The Three Questions I Ask My Daughter Every Night

What was your childhood like?

Most kids fall into one of two groups. The cool group and the not so cool group.

For most of my childhood I was in the not so cool group.

In fact I may have been in a sub set where the word cool was not even mentioned.

I stood out due to my height. I was at least a foot taller than every other kid.

I was also easy to embarrass. I was shy and found it difficult to fit in. I was not a bad kid. Just quiet and I guess introverted. The slightest bit of attention would cause my cheeks to flare up and go bright red. My self-esteem was through the floor.

Kids, being kids, latched on to this perceived weakness and would reel off a chant.

‘You’re going red, uh huh. 

You’re going red, uh huh. 

You’re going red, uh, huh.’

I’m not sure where the ‘uh huh’ came from but it made the chant sound tribal. Scary.
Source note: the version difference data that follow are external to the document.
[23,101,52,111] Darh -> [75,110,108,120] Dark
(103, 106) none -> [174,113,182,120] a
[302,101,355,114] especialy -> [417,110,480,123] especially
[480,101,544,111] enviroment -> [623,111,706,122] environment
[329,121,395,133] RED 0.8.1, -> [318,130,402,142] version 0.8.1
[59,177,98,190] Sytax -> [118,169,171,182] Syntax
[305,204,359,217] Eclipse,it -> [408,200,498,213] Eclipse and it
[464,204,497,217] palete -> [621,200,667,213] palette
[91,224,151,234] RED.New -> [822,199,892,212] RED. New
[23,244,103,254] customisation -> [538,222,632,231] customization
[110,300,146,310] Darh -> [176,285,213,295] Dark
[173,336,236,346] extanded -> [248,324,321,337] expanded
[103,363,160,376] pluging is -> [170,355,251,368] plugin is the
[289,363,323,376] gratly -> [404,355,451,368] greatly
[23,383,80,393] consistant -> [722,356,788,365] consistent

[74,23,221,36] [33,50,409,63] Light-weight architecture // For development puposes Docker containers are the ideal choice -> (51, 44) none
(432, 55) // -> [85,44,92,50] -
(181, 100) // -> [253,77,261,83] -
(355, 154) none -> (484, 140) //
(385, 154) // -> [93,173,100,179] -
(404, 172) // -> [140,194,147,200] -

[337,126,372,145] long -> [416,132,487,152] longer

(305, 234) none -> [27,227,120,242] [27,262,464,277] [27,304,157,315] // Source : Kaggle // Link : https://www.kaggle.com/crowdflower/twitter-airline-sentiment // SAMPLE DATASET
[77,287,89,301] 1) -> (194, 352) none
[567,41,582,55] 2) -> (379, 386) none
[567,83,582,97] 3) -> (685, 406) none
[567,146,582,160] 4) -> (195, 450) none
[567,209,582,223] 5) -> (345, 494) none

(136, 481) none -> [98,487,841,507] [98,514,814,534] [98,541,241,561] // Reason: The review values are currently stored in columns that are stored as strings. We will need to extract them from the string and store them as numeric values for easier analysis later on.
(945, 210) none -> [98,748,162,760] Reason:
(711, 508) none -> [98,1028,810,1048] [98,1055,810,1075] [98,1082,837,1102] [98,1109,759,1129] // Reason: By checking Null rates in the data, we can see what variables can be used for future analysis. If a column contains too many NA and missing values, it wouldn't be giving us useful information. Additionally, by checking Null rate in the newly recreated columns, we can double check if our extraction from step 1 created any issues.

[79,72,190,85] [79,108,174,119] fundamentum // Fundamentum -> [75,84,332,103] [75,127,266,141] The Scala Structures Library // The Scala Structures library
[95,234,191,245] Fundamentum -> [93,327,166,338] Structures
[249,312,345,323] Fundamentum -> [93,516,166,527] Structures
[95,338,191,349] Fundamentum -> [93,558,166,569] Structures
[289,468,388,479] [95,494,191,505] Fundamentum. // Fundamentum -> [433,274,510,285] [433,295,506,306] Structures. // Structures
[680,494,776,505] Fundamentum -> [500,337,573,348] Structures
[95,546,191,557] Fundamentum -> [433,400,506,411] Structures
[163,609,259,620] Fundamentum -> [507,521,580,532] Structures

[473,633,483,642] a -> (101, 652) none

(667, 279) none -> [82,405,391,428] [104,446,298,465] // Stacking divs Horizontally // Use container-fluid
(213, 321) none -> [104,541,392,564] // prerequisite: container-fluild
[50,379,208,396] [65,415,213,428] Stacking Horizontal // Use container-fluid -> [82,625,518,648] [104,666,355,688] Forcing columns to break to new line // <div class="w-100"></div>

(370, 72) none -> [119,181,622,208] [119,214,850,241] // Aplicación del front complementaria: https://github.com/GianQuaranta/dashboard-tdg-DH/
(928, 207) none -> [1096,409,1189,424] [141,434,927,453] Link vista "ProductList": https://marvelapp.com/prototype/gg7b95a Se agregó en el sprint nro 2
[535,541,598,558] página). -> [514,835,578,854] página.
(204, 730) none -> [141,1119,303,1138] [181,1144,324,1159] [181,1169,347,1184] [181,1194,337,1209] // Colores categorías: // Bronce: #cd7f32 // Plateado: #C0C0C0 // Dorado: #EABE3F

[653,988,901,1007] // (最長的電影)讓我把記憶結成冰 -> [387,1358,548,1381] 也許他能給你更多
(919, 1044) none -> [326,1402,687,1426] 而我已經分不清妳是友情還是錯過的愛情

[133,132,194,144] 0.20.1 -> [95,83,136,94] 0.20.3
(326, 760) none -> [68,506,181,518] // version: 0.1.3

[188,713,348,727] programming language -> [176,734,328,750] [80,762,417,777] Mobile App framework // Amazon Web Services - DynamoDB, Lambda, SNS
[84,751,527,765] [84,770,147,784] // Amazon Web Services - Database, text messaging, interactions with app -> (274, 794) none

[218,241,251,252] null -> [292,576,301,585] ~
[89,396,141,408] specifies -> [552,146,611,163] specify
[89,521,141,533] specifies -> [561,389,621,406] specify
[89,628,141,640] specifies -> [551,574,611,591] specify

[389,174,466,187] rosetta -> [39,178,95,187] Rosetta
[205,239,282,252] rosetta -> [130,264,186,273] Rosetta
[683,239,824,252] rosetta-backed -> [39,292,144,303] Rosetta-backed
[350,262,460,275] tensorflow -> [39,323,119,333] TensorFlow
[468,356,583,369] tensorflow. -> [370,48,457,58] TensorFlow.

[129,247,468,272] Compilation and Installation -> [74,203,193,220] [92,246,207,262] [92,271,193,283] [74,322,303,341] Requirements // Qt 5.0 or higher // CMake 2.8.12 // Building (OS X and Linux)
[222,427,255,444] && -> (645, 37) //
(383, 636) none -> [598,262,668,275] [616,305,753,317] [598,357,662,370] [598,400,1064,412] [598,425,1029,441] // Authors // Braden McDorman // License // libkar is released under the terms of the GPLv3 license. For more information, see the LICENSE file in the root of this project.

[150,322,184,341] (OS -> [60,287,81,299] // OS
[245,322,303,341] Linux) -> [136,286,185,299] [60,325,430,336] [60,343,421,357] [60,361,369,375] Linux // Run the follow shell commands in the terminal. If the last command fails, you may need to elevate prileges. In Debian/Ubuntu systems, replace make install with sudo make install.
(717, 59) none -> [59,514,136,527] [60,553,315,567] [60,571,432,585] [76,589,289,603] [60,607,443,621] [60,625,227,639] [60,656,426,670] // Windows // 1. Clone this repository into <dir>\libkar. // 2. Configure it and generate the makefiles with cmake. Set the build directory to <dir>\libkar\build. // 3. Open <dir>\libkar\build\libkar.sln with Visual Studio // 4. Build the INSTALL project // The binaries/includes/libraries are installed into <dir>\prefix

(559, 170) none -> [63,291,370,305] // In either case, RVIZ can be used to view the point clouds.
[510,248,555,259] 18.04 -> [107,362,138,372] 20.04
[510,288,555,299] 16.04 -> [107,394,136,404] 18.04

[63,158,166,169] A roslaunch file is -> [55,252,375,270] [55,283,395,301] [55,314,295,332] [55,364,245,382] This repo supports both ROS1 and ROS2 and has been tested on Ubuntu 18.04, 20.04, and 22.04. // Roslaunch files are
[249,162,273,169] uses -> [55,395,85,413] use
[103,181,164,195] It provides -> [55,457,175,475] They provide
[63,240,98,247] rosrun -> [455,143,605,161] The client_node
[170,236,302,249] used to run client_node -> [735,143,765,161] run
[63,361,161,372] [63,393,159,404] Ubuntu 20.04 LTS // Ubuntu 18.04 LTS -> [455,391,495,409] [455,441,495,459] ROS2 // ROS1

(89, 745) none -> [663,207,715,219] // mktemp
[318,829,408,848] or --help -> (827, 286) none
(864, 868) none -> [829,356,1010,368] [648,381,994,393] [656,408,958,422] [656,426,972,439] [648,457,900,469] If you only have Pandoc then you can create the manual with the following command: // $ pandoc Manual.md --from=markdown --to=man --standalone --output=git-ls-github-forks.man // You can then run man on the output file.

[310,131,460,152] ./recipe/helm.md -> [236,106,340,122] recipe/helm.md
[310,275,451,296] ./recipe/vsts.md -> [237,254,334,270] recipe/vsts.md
Aggressive.

Once kids have someone to target they are relentless. I withdrew and waited for the next chant to start-up. I became more and more frustrated.

Although I was never physically threatened I always took the flight option, running away to escape my tortures. Then, one day, it came to a head.

I retaliated.

I was being teased again and the chant was doing the business, making me feel even more miserable.

The sounds of the playground were all merging into one huge orchestra of pain.

I started to shut down. Aware of the people around me everything became blurry. Everything became abstract and I felt overwhelmed by what was happening to me. The colour, the noise, the feeling of pain and..


Something deep within me bubbled up. It happened so fast and it felt more like a reflex, than a conscious action. My arm snapped back and I lashed out at whoever was in front of me.

Coleen Delaney.

Self Esteem

The playground went silent. I knew something bad had happened. Coleen stood in front of me, also silent, with a look of shock on her face.

She reached out and touched the space between her nose and lips.

She was going red.


She started to cry.

I was six at the time and I can count the number of fights I’ve had on one hand. This was one of them. I was now someone who hit girls.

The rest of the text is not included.